BEGIN Provided data
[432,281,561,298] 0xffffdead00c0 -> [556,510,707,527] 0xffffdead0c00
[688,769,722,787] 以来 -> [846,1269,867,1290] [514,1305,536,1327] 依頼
END Provided data
BEGIN Provided data
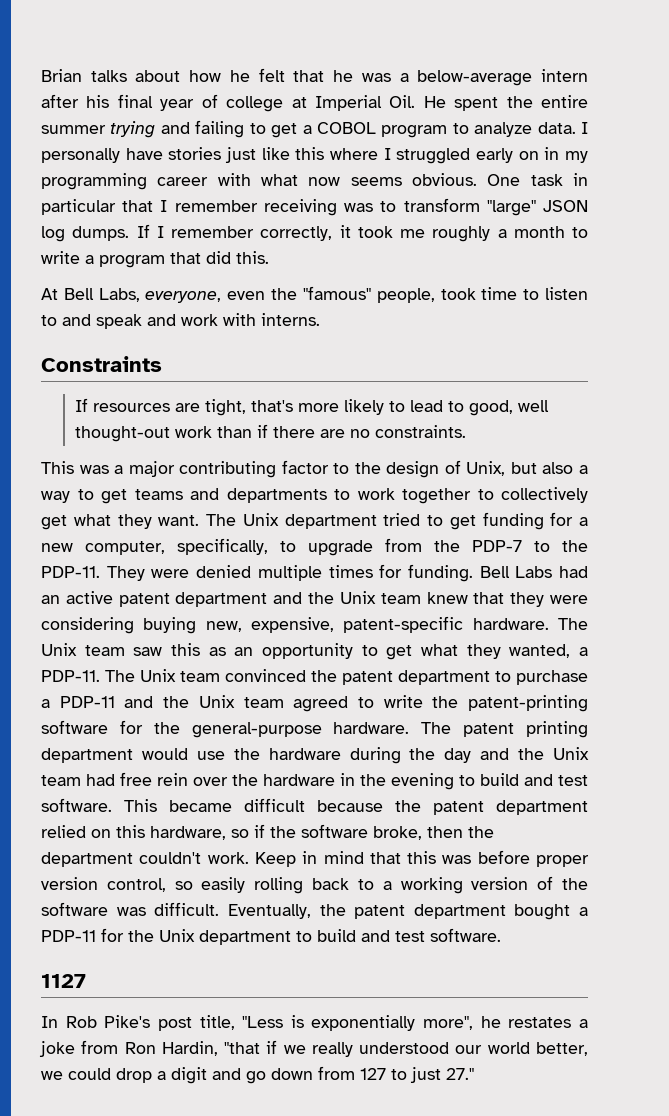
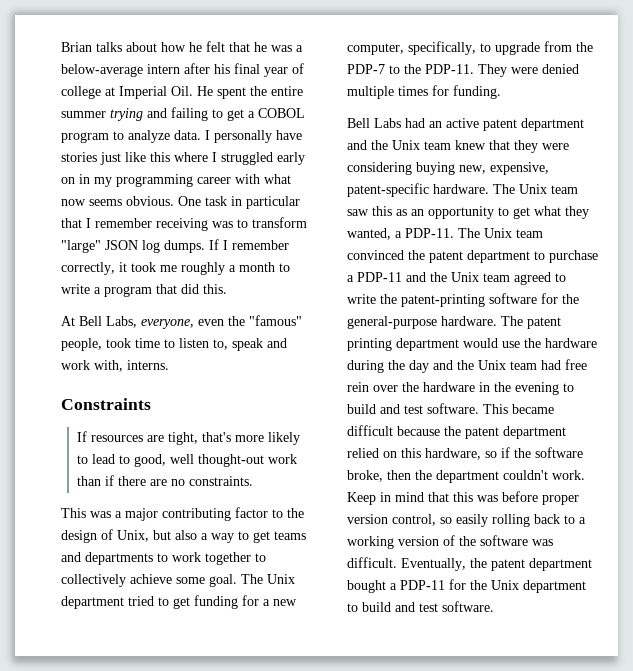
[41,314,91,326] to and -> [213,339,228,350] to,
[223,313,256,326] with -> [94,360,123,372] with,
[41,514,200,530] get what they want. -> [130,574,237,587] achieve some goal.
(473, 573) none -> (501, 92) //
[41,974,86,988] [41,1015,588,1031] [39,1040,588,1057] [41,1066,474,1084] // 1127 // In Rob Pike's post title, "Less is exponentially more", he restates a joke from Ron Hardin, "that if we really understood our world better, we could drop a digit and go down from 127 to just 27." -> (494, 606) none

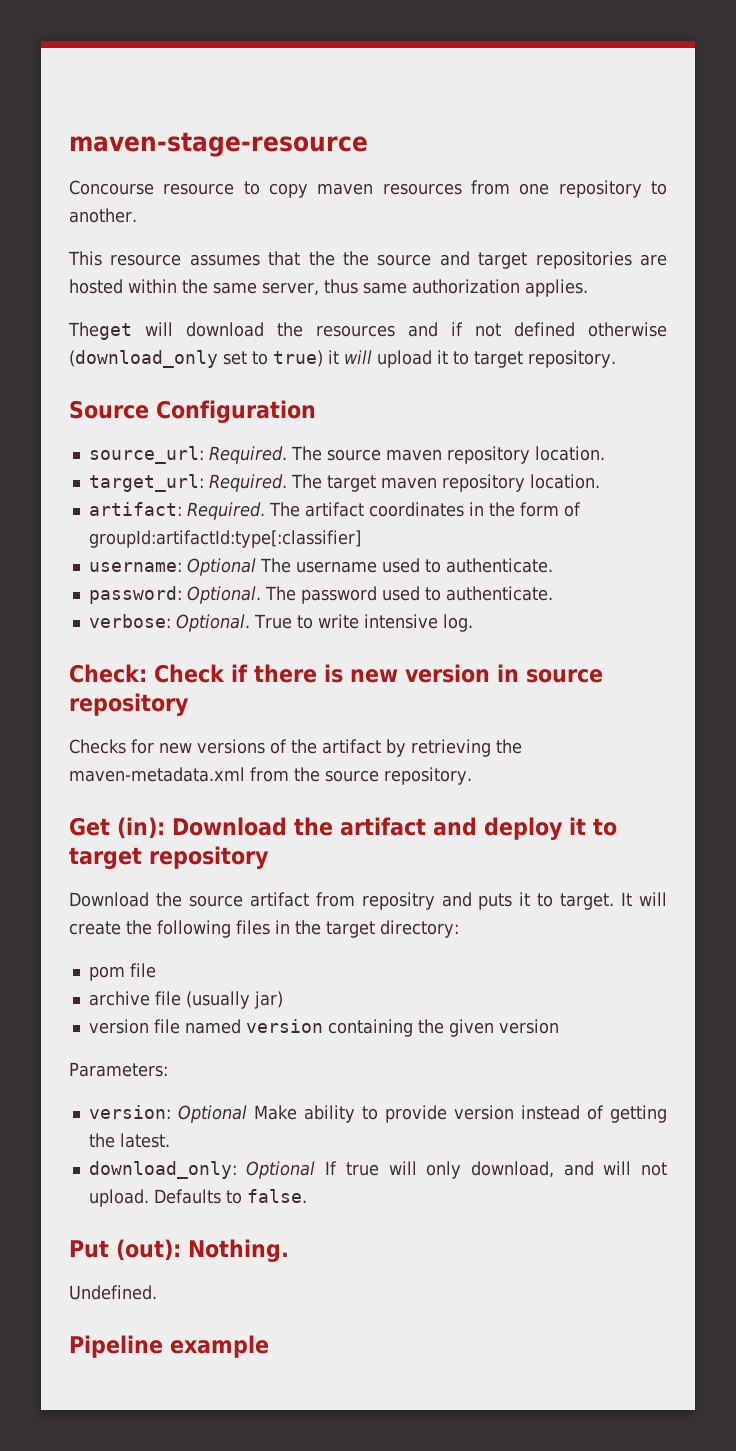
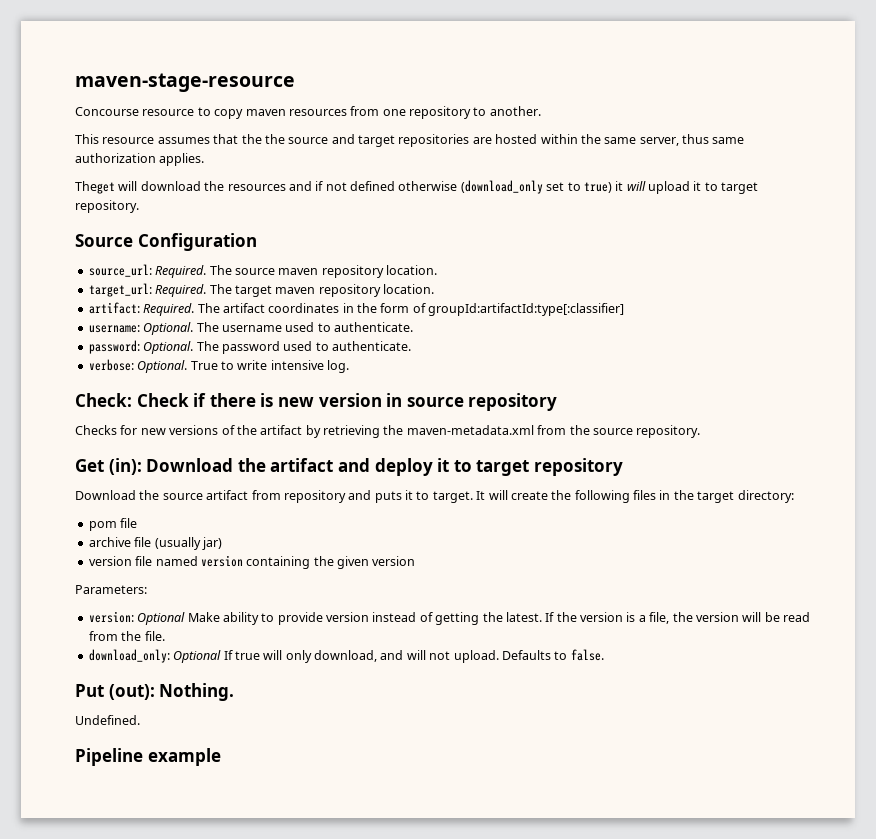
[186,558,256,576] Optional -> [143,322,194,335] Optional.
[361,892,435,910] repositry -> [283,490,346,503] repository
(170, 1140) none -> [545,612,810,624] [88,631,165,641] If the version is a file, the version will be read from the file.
END Provided data
BEGIN Provided data
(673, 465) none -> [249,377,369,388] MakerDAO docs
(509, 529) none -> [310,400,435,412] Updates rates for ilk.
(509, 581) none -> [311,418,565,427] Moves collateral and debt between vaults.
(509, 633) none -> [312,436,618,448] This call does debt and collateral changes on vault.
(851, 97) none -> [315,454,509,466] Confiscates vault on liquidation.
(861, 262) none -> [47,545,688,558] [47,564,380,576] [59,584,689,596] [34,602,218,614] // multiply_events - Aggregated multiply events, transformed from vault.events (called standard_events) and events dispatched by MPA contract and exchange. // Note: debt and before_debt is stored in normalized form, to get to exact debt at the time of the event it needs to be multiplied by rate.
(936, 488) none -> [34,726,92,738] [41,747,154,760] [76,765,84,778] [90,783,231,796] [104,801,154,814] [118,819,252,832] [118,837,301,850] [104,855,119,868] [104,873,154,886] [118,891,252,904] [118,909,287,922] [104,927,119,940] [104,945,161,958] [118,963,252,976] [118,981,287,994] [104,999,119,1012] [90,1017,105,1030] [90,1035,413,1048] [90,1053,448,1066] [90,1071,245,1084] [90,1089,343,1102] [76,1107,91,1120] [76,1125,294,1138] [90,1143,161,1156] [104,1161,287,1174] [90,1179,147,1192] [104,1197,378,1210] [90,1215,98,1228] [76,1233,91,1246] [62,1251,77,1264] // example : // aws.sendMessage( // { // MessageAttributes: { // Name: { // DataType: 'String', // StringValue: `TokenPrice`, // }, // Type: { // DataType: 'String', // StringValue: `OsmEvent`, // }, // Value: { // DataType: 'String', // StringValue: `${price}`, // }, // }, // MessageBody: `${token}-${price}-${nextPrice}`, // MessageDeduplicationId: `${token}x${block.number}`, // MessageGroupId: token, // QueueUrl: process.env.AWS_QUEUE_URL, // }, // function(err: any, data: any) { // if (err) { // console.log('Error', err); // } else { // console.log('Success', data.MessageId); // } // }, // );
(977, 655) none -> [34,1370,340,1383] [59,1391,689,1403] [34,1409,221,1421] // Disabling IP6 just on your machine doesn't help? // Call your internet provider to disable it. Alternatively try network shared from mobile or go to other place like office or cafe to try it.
END Provided data
**Task brief**
Write out only the lines that run from the line containing "[186,558,256,576] Optional ->" through the line containing "(170, 1140) none", both included, exactly as they appear above.

**Answer to this task**
[186,558,256,576] Optional -> [143,322,194,335] Optional.
[361,892,435,910] repositry -> [283,490,346,503] repository
(170, 1140) none -> [545,612,810,624] [88,631,165,641] If the version is a file, the version will be read from the file.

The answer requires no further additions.